Mojave: How to make Automator shortcuts for MBP Touch Bar

Apple’s macOS Mojave introduces a rather cool new feature: You can add Automator actions to your MacBook Pro’s Touch Bar. Here is how to do it.

Apple, macOS, Mojave, MacBook Pro, Touch Bar, Automator, Automation, How to
Dan Masaoka/IDG

Apple’s macOS Mojave introduces a rather cool new feature: You can add Automator actions to your MacBook Pro’s Touch Bar. Here is how to do it.

Why does this matter?

If you use a MacBook Pro with Touch Bar you’ve probably wondered if there is any way to make the tools provided there even more useful to your particular needs.

The introduction of support for self-generated Automator actions is Apple’s response to this, as it means you can populate your Touch Bar with single-button commands to get some of your most repetitive tasks done with a single button-click.

This has lots of potential for any enterprise or creative worker, and underlines that automation is alive and kicking on your Mac. I do feel that it remains a little more complex to achieve for many casual Mac users, but it is becoming easier.

Here is how to add an Automator action to your Touch Bar:

Step #1: Create some Automator actions

To begin, we’ll create a couple of useful Automator actions – they aren’t terribly complex but may help you begin to understand how to build your own. In the next section we’ll make these usable from within the Touch Bar.

Night & Day

This creates a single control that lets you switch between Night mode and normal mode in just a couple of Touch Bar clicks.

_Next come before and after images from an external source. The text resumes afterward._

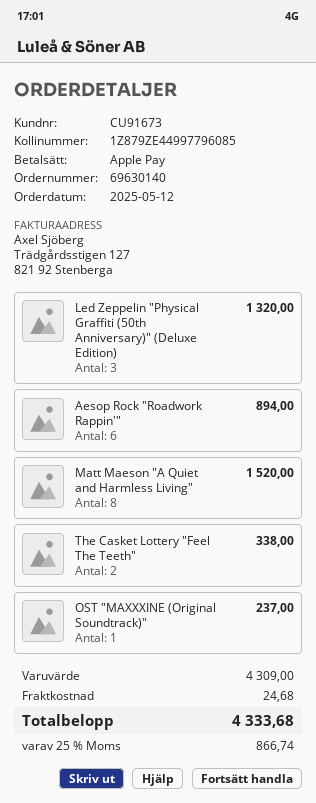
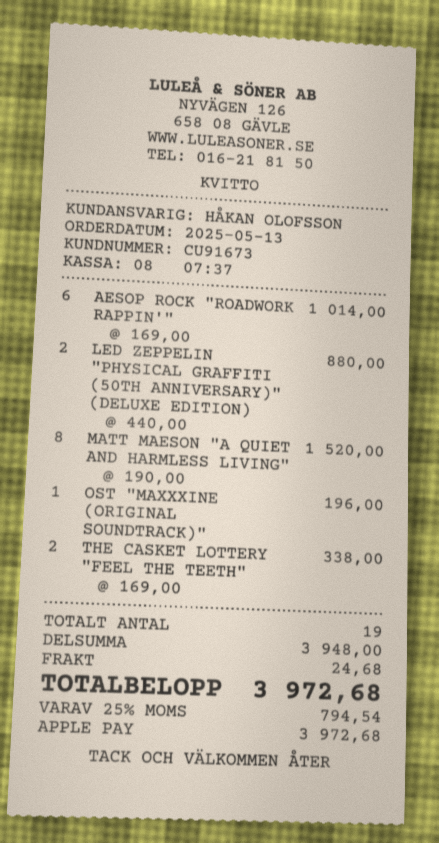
order date: 2025-05-12 -> 2025-05-13
Led Zeppelin "Physical Graffiti (50th Anniversary)" (Deluxe Edition): 3 for 1320.00 -> 2 for 880.00
Aesop Rock "Roadwork Rappin'": 6 for 894.00 -> 6 for 1014.00
OST "MAXXXINE (Original Soundtrack)": 1 for 237.00 -> 1 for 196.00
subtotal: 4309.00 -> 3948.00
tax: 25% = 866.74 -> 25% = 794.54
total: 4333.68 -> 3972.68

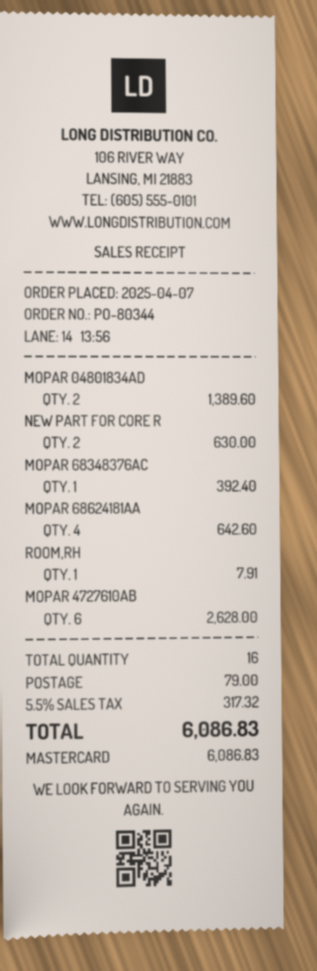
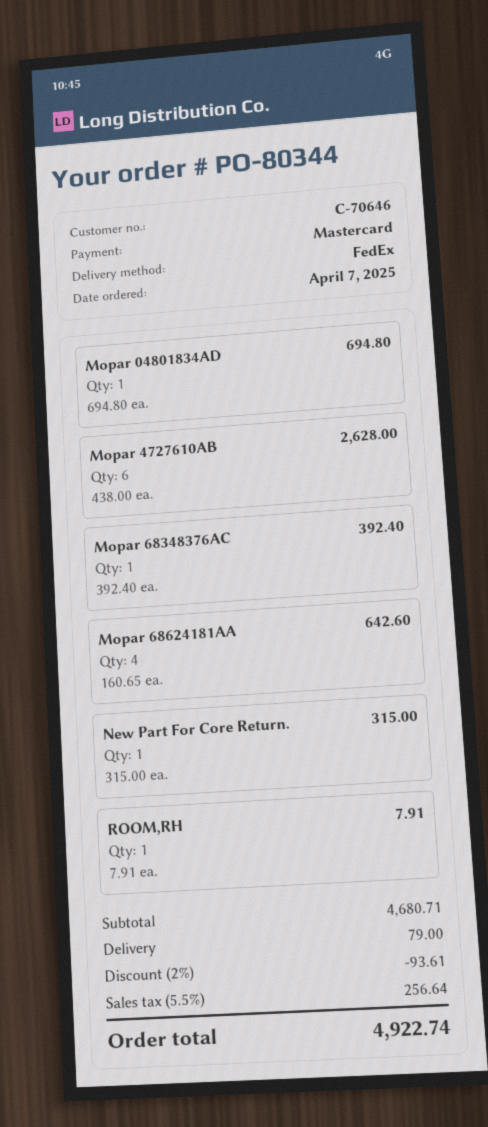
MOPAR 04801834AD: 2 for 1389.60 -> 1 for 694.80
NEW PART FOR CORE R: 2 for 630.00 -> 1 for 315.00
discount: none -> 2% = 93.61
tax: 5.5% = 317.32 -> 5.5% = 256.64
total: 6086.83 -> 4922.74

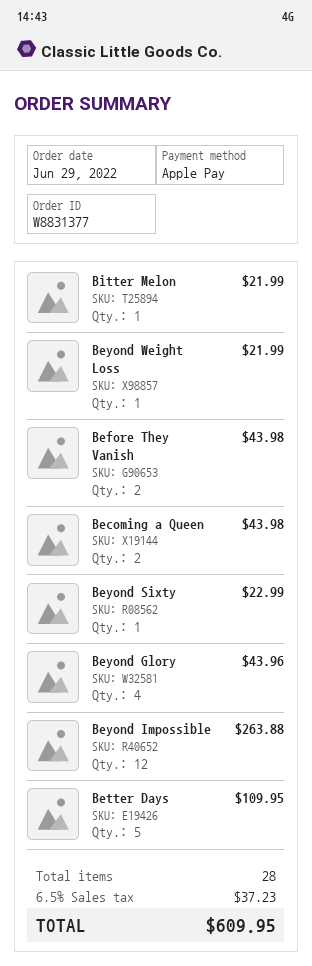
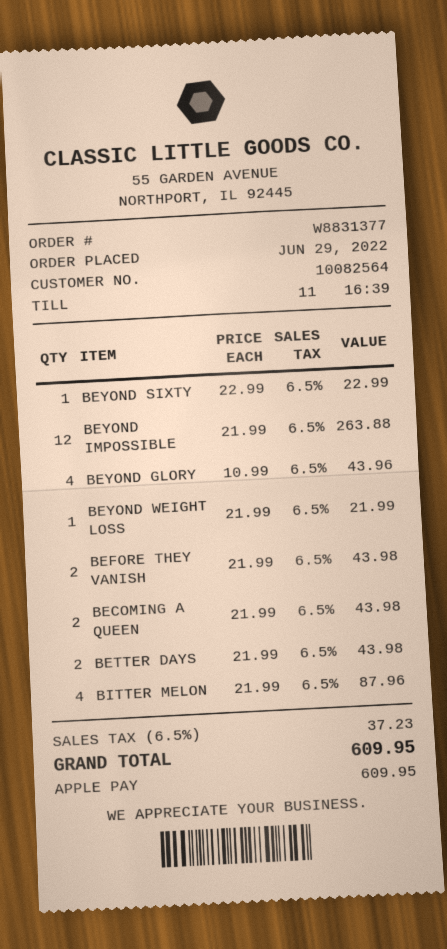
Bitter Melon: 1 for 21.99 -> 4 for 87.96
Better Days: 5 for 109.95 -> 2 for 43.98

  • Open Automator, select New document and choose Quick Action.
  • Select No Input in the Workflow drop down.
  • Look across to the search bar above the Actions column, write Apple and then select Run AppleScript.
  • Delete everything in the script box and write this instead:

tell application “System Events”
tell appearance preferences
set dark mode to not dark mode
end tell
end tell

  • Tap the Play button and watch the magic happen.
  • Open File>Save and name this (I used Night & Day).

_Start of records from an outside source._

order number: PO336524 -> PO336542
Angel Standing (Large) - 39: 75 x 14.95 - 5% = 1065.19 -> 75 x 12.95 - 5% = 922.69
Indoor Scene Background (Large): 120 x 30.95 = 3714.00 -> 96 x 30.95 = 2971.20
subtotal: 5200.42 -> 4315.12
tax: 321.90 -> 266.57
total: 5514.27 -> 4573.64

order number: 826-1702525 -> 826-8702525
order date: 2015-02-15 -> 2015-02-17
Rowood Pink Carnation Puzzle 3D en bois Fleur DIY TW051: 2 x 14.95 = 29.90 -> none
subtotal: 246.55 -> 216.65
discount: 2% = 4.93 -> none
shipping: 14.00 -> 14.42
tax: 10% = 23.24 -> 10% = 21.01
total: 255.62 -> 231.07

This set of actions will let you choose an image and scale it to fit.

  • Open Automator, select New document and choose Quick Action.
  • Click on Photos and drag Ask For Photos across, then drag Scale Images over and click Add in the dialog that appears. (The latter means you’ll only be working with copies of an image, if you agree to it)
  • Under Scale Images in the workflow box, click Options and select Show this action when the workflow runs.
  • Click Save and give the action a name.

Step #2: Add the Actions to Touch Bar

Now you’ve created these actions you must take a couple of additional steps: you must make them actionable across your system using Shortcuts, and you must then make them available within your Touch Bar,

Activate them

Open System Preferences>Keyboards, select the Shortcuts tab and then choose Services.

Look down the list of available Services for the names of the actions you just built in Automator, which would be ‘QuickScale’ and ‘Night & Day’ on my Mac.

Tick the box beside each of these to find the Add Shortcut item. You must then enter a unique keyboard combination (I like to use Command-Option and a random character for this). If you attempt to use a combination that is already used for something it won’t work – just try another.

You can now use this keyboard command to activate these actions.

Find them on your MacBook Pro Touch Bar

Open System Preferences>Extensions>Touch Bar. Make sure that your new shortcuts are enabled (ticked in the checkbox).

Open Customize Control Strip and drag the Quick Actions item into your Touch Bar.

In future, when you want to quickly scale an image or switch in and out of Night Mode, you can do so by tapping the Quick Actions button and then tapping the relevant item in your Touch Bar.

I do like being able to switch in and out of Night mode using a couple to taps on the Touch Bar, but I imagine most Mac users will create Quick Actions specific to their needs. If you want to delve more deeply into using Automator on your Mac you really must explore, which is run by automation expert, Sal Soghoian.

NB: This refers to beta software. It is possible Apple will change elements of how this feature works when the final version of the OS ships this fall.